- **What this task involves**:
Only the lines below starting at the one that contains "[51,119,122,135] trong đầu." and ending at the one that contains "[225,222,274,238] truyện. ->" are to be reproduced, exactly and with both ends kept.

(Before-and-after change data)
-=-=-

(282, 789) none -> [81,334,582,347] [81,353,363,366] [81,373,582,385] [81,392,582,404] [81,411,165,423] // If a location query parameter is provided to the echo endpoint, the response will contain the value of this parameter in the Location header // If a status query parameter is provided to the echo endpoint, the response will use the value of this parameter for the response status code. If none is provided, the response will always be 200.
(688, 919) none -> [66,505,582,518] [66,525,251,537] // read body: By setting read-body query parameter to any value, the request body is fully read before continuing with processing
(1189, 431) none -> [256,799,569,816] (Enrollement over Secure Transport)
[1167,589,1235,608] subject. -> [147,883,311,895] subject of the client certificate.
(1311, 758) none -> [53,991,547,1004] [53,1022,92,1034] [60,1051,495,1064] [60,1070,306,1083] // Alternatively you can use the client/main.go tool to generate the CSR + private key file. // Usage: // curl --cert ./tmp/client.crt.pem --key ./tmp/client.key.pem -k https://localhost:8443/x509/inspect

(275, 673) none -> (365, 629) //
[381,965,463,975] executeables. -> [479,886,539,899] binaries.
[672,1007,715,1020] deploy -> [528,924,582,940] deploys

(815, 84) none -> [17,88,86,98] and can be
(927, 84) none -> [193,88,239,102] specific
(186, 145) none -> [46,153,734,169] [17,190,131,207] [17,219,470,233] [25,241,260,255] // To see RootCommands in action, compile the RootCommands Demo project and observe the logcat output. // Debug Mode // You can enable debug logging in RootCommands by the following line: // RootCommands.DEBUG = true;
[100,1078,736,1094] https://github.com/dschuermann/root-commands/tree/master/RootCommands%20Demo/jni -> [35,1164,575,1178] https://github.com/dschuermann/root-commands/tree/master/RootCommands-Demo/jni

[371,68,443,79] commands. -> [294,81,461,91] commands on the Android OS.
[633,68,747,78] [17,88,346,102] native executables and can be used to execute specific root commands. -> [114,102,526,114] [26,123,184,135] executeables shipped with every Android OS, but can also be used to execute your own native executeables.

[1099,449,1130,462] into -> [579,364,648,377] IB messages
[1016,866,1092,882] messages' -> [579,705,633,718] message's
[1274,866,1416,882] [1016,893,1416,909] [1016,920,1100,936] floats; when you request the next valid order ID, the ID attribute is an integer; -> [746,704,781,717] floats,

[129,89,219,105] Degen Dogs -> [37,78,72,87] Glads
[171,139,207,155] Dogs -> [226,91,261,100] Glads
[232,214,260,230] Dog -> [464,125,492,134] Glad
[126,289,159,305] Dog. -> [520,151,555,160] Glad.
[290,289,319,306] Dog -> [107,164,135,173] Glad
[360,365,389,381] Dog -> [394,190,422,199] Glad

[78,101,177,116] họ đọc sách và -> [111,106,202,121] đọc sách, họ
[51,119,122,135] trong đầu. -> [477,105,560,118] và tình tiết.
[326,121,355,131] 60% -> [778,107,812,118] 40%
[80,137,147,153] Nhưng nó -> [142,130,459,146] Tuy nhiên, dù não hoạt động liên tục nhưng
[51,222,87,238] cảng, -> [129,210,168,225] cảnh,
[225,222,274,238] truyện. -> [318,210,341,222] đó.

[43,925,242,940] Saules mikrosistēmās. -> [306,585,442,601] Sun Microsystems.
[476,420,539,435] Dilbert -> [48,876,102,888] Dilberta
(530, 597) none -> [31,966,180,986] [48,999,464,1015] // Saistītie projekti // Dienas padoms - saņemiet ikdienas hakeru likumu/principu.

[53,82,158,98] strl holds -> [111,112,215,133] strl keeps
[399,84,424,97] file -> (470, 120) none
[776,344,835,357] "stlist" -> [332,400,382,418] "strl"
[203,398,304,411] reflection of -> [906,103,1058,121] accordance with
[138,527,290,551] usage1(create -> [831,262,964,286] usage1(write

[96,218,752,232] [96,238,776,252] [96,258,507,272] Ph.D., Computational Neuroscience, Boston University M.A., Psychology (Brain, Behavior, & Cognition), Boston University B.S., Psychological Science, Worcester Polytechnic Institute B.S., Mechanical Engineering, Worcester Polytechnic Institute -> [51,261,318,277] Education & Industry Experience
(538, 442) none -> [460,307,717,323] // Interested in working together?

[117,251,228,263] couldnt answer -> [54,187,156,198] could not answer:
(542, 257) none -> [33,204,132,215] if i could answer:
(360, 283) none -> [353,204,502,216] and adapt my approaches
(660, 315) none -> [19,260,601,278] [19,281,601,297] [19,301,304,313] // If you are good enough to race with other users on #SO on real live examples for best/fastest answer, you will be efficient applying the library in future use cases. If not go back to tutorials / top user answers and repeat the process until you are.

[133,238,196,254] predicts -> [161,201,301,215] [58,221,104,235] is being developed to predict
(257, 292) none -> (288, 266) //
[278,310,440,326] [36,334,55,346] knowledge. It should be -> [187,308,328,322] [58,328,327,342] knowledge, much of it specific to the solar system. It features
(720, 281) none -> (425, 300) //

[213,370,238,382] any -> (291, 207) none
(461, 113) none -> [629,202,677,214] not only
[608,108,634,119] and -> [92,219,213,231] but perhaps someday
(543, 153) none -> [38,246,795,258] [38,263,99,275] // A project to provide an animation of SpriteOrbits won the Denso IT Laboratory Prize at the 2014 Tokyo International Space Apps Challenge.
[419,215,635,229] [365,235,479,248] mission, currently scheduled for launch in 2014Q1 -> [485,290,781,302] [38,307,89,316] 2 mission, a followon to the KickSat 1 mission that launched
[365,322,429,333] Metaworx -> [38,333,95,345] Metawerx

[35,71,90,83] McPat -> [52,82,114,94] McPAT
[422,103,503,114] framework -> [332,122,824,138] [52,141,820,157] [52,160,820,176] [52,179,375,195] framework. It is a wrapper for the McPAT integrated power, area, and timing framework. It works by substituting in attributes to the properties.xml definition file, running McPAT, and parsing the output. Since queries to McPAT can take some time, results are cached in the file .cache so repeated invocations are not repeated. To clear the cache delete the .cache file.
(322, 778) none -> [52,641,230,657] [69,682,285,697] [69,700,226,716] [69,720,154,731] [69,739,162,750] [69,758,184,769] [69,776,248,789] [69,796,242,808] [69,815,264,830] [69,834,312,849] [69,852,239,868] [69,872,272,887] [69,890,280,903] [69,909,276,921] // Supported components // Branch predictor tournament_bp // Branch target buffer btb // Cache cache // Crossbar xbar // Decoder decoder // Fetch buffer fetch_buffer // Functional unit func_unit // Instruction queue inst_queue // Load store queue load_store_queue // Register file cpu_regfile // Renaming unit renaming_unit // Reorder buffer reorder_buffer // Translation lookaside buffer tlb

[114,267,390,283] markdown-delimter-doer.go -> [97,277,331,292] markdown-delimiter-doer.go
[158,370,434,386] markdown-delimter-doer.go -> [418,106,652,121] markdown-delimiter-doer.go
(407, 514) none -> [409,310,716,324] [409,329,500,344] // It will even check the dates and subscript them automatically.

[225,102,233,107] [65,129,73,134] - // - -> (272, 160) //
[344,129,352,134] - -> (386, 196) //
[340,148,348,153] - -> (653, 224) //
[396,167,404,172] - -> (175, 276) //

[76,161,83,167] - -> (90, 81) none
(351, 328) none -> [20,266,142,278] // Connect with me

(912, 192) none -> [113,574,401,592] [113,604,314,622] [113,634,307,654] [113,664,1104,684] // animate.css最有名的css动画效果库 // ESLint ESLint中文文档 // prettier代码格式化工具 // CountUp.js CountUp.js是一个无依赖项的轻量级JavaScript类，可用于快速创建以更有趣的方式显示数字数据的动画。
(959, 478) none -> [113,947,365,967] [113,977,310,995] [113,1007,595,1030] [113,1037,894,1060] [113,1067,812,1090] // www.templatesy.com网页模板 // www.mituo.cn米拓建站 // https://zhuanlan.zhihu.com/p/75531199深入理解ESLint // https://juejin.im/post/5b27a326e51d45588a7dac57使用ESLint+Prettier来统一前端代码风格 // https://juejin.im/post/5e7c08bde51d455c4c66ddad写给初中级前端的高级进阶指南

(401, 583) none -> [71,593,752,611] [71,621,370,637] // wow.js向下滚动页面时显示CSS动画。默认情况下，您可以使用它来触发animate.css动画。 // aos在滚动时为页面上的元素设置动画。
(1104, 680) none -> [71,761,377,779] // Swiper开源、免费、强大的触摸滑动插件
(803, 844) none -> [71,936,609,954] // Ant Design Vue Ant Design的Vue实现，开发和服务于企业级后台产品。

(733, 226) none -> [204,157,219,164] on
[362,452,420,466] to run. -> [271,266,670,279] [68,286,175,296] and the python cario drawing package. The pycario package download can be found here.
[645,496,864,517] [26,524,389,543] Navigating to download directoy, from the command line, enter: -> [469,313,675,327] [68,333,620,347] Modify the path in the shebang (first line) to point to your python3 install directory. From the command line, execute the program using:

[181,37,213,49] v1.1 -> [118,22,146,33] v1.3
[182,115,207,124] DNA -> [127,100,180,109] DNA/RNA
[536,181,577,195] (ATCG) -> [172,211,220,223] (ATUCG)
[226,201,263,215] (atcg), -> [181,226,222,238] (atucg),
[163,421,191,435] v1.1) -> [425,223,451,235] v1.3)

-=-=-

- **Exercise result**:
[51,119,122,135] trong đầu. -> [477,105,560,118] và tình tiết.
[326,121,355,131] 60% -> [778,107,812,118] 40%
[80,137,147,153] Nhưng nó -> [142,130,459,146] Tuy nhiên, dù não hoạt động liên tục nhưng
[51,222,87,238] cảng, -> [129,210,168,225] cảnh,
[225,222,274,238] truyện. -> [318,210,341,222] đó.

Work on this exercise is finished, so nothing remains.